You can sue for property damage. I don't think you have standing to sue to evict.
The above answer, and any follow up comments or emails is for informational purposes only and not meant as legal advice.
You yourself cannot start an eviction action but the cooperative could seek to terminate the proprietary lease of the owner of the shares associated with the unit, or the owner of the shares could seek to evict the tenant. It is incredibly difficult to evict someone for water leaks. Plumbing is a mystery to most non-plumbers, judges included, and if the tenant comes in and testifies that the leaks are arising in the plumbing, without any wrongdoing on his/her part, the court is likely to believe the tenant. I represent tenants, and in many cases like this , I was able to argue that the leak could not be tied to any wrongdoing on the tenants' part.
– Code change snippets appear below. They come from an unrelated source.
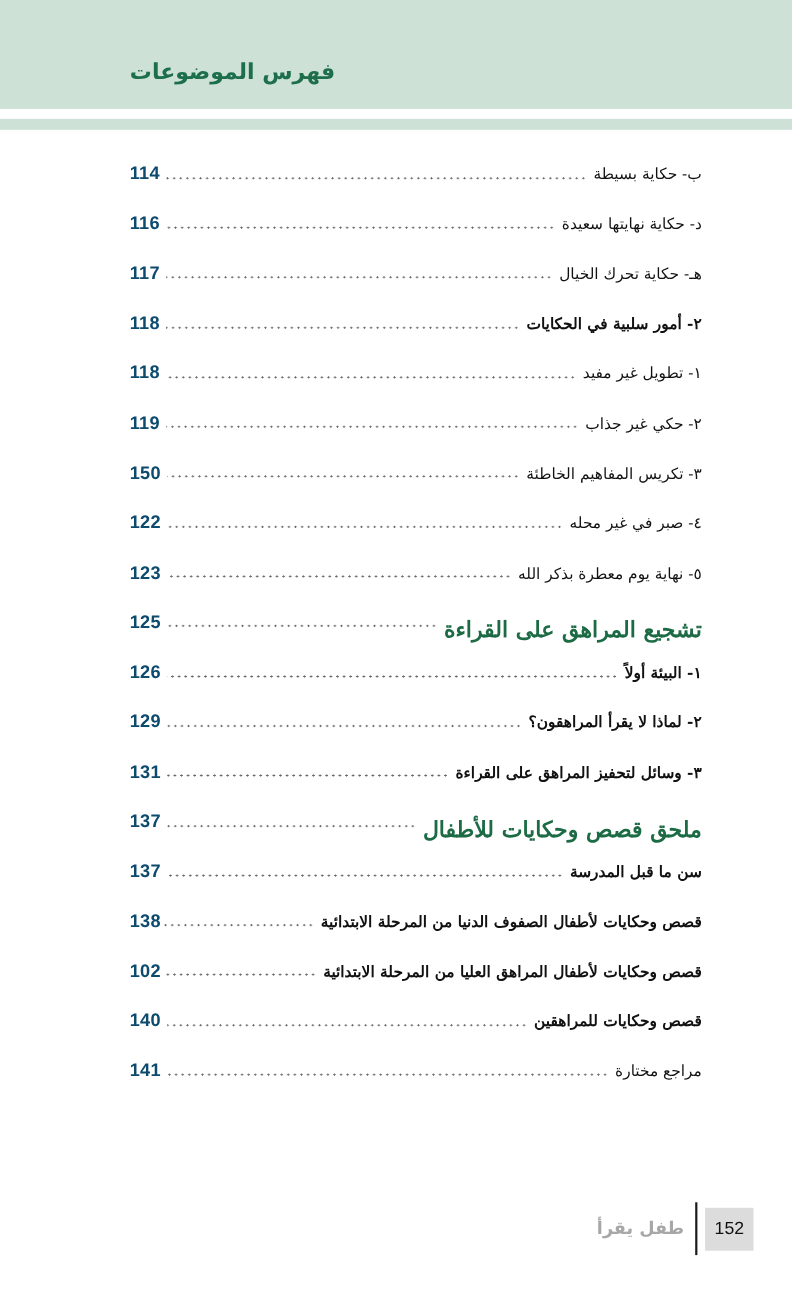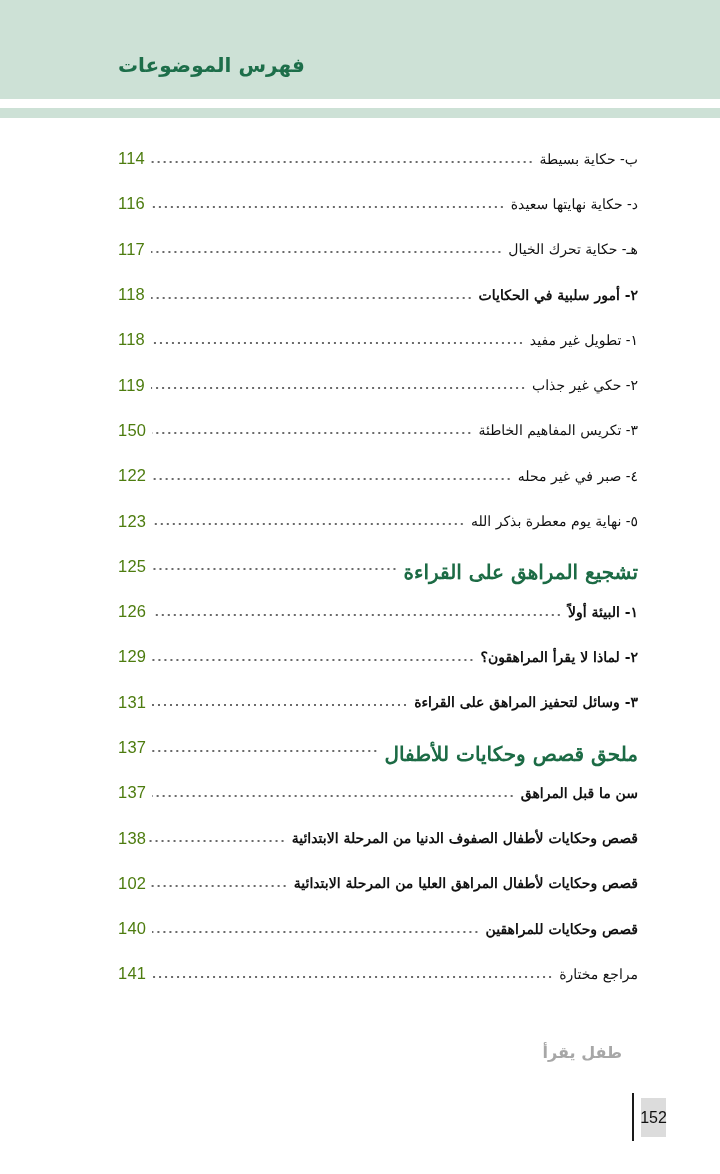"114" .num { color: #4d7c0f -> #0c4a6e; font-weight: normal -> bold }
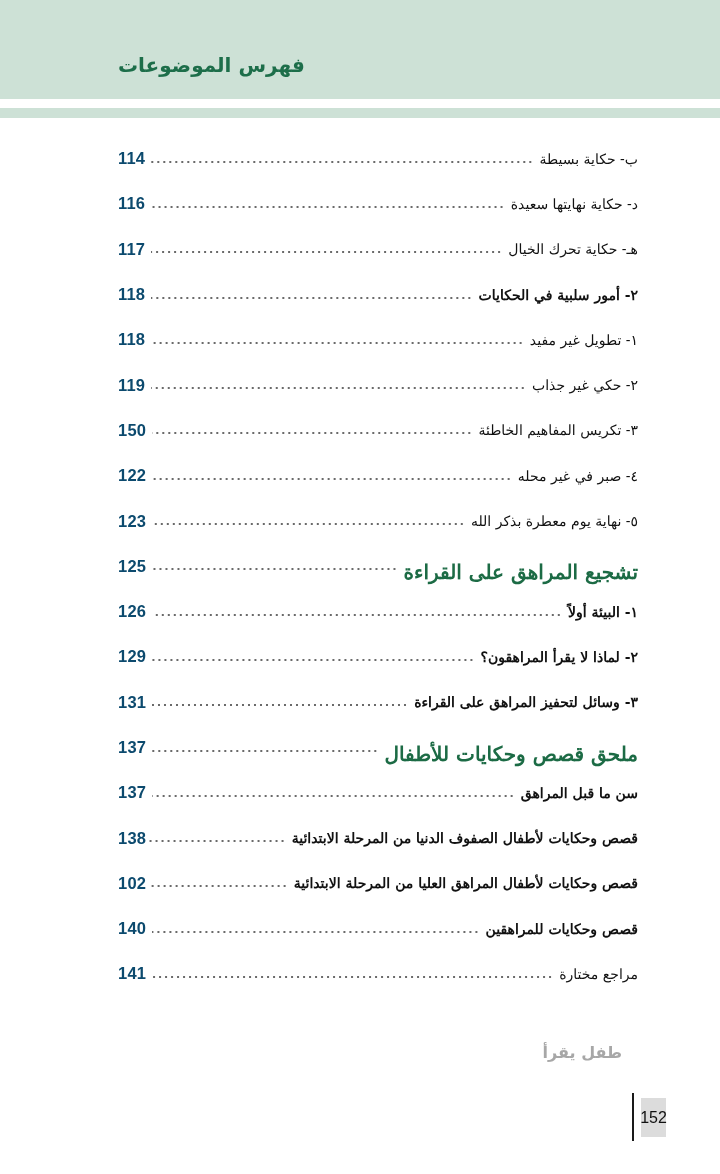"سن ما قبل المراهق" span.title { text: المراهق -> المدرسة }
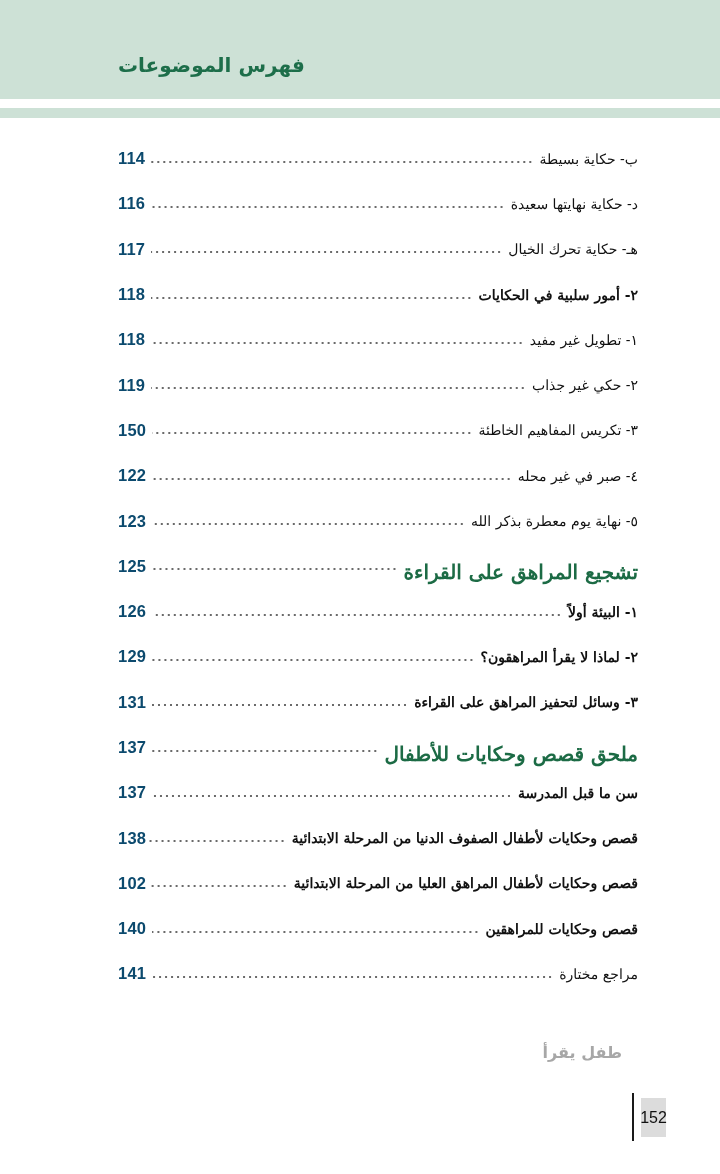"طفل يقرأ" .footer-text { top: 1036px -> 1100px }
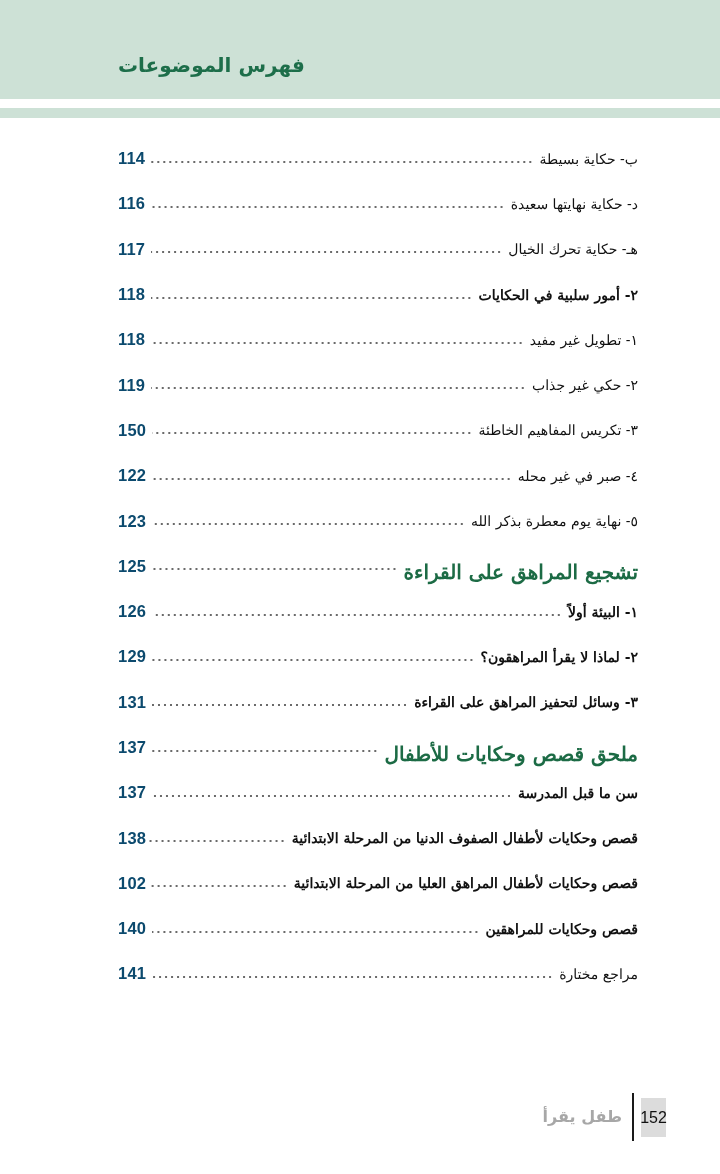"152" .footer-box { width: 25px -> 44px }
The only such case that I lost was one where the building super testified that he retrieved corn cobs and bones that had been flushed down the toilet from my client's apartment. Without such a "smoking gun," it is very difficult to obtain an eviction based on leaks.
Dear New York Cooperator:
Your home owner insurance company's pressure on the cooperative's managing agent usually is enough inducement for the cooperative to direct the apartment owner's attention to the damage coming from the tenant occupied apartment. In the cooperative, the actual unit owner (not the tenant) is responsible for the damage and the leaks. That often is a compelling reason for the owner to investigate the cause and origin of the leaks and take action to abate the condition. The owner's plumber may conclude that the source of the water infiltration is plumbing which the cooperative is responsible to maintain. Or, the owner may discover that the tenant has a problem regulating water in a bathtub or sink. In any case, waiting two years to start to deal with this is a long time, and the cooperative's managing agent and board have had sufficient time to get to identify the cause of the leaks.
An apartment owner has no direct cause of action in a court against a tenant of another owner. The cooperative may deal with the apartment owner, but has no direct legal relationship with the owner's tenant. A proprietary lessee may take action against the owner of the offending apartment, but it would seem that if cause existed to do so, your insurance would have long ago dealt the other owner.
The time may be right for you now to secure your own attorney to help you determine the reason the leaks have persisted over two years and steer you to resolving the problem hopefully without need for a court proceeding.
The answer provided to you is in the nature of general information. The general proposition being that you should try to avoid a bad outcome if you can.